Comment votera la jeunesse israélienne lors des élections nationales de ce mardi ? Reportage sur un marché de Jérusalem-Ouest, où de jeunes Israéliens expliquent à MEE pourquoi ils détestent la gauche et considèrent Netanyahou comme un « centriste faible »
Moshe Feiglin, dirigeant de Zehout, un parti religieux ultranationaliste, salue la population tandis qu’il fait campagne avant les élections sur le marché de Mahane Yehuda à Jérusalem (Reuters)
Par Daniel Hilton à JÉRUSALEM et Lubna Masarwa

Le marché de Mahane Yehuda est en pleine effervescence. Nous sommes vendredi, jour de shabbat et des Israéliens de tout le pays viennent ici pour faire leurs provisions pour le weekend et admirer les attractions et les odeurs des ruelles couvertes. 

À un étal, un homme avec un tapis de yoga sous le bras inspecte des tomates. À côté de lui, un autre porte un fusil d’assaut.

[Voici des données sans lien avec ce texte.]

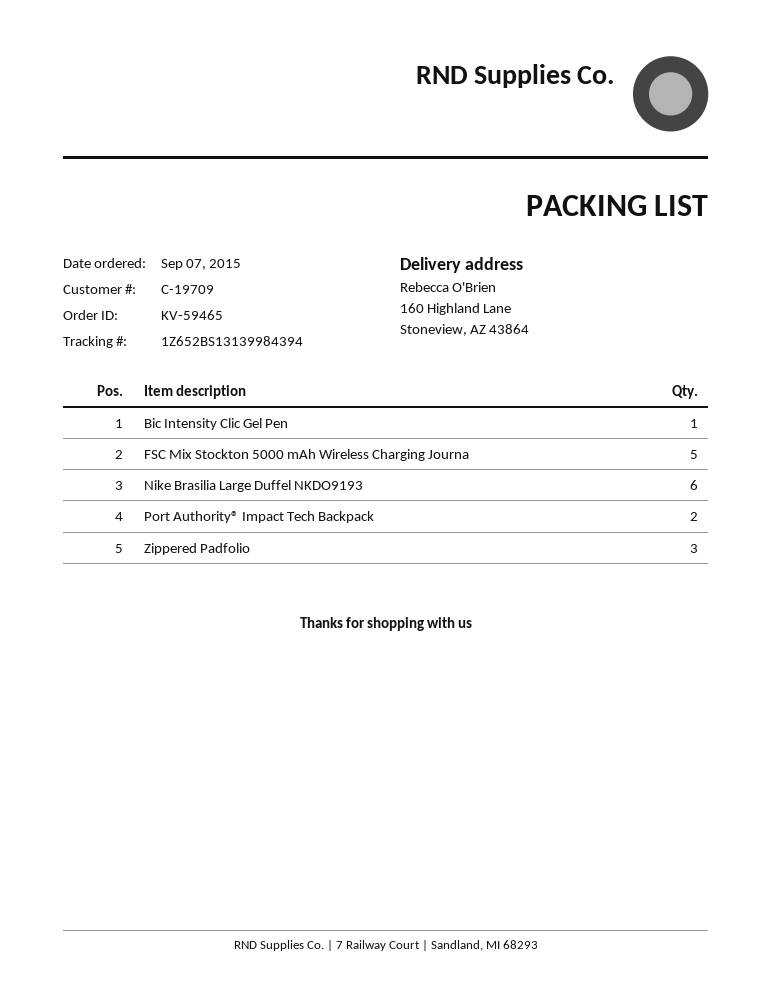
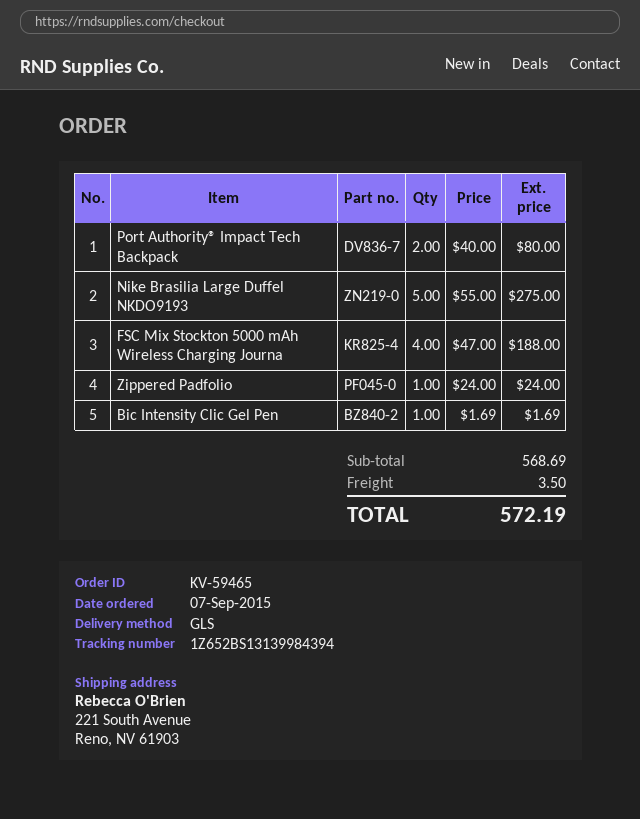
ship to: 160 Highland Lane, Stoneview, AZ 43864 -> 221 South Avenue, Reno, NV 61903
FSC Mix Stockton 5000 mAh Wireless Charging Journa: 5 -> 4
Nike Brasilia Large Duffel NKDO9193: 6 -> 5
Zippered Padfolio: 3 -> 1

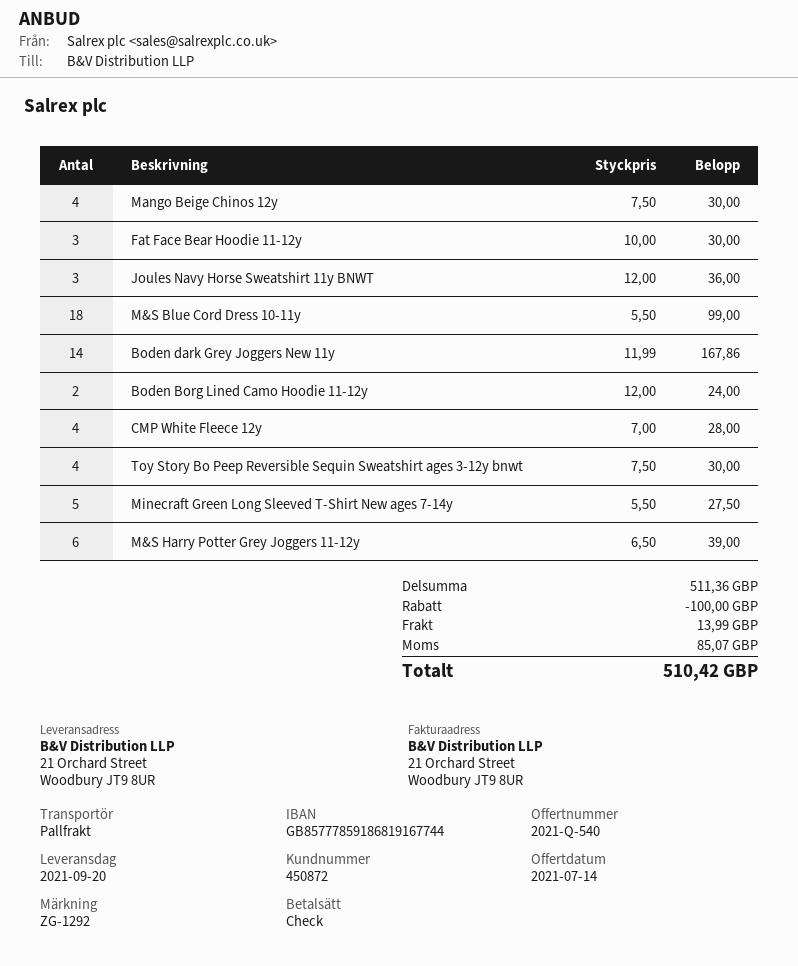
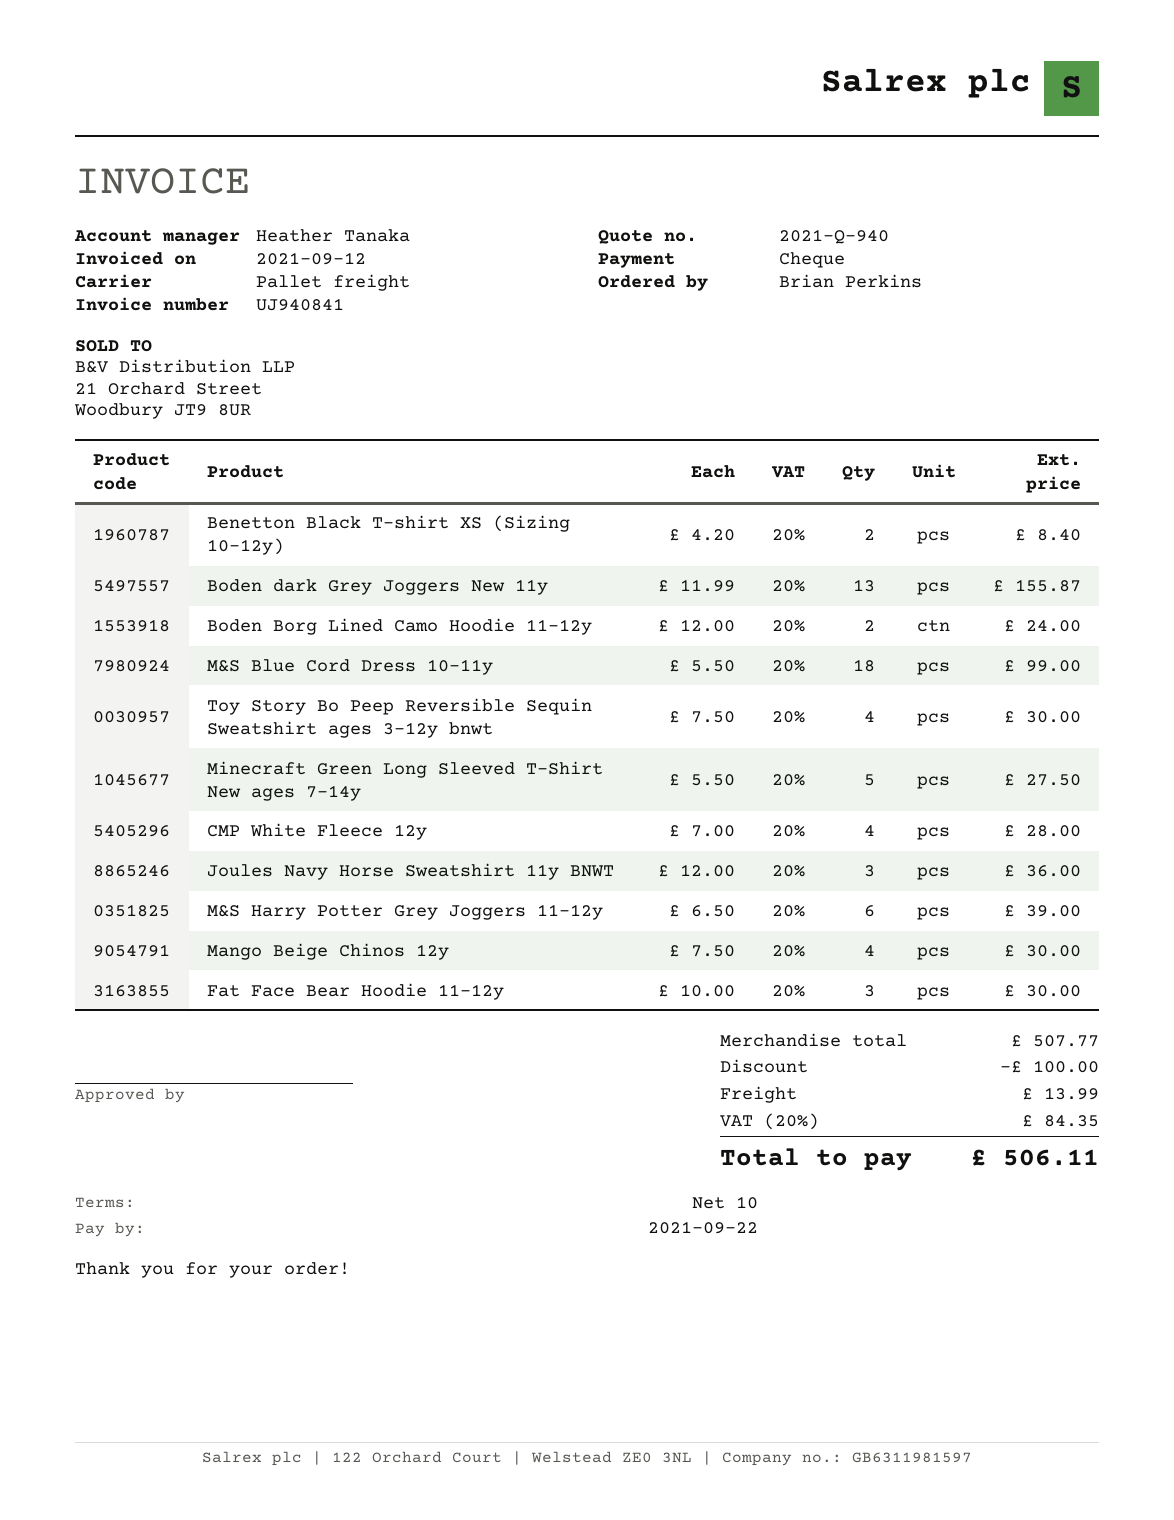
quote number: 2021-Q-540 -> 2021-Q-940
Boden dark Grey Joggers New 11y: 14 x 11.99 = 167.86 -> 13 x 11.99 = 155.87
Benetton Black T-shirt XS (Sizing 10-12y): none -> 2 x 4.20 = 8.40
subtotal: 511.36 -> 507.77
tax: 85.07 -> 84.35
total: 510.42 -> 506.11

Des centaines de jeunes fréquentent ce marché couvert des années 1920, l’un des lieux de rencontre les plus populaires de Jérusalem-Ouest. Ils boivent de la bière, sirotent des cappuccinos et bavardent.

Et à quelques jours des élections législatives dans le pays, les politiciens sont là pour les rencontrer.

Arrivé dans un vacarme de musique médiocre, le ministre des Affaires étrangères, Yisrael Katz, visite les étals, serre la main des passants et leur propose des selfies.

Juste derrière lui se trouve Gilad Erdan, ministre de la Sécurité et de l’Information. Comme Katz, il appartient au Likoud du Premier ministre Benyamin Netanyahou et tente d’obtenir des soutiens pour le parti avant les élections de ce mardi.

Il ne devrait pas rencontrer trop de difficultés. Le marché de Mahane Yehuda, également connu sous le nom de « shouk », est le genre d’endroit où les épiceries ont des photos grand format de Menahem Begin, l’ancien Premier ministre de droite, accrochées au mur.

Et quand il s’agit de la jeunesse israélienne, le Likoud a une longueur d’avance.

Un nouveau sondage publié la semaine dernière montre que les jeunes Israéliens sont bien plus susceptibles de voter pour Netanyahou que pour son rival centriste, Benny Gantz. Dans la tranche d’âge des 18–24 ans, le Premier ministre bat l’ex-chef de l’armée de près de 50 points.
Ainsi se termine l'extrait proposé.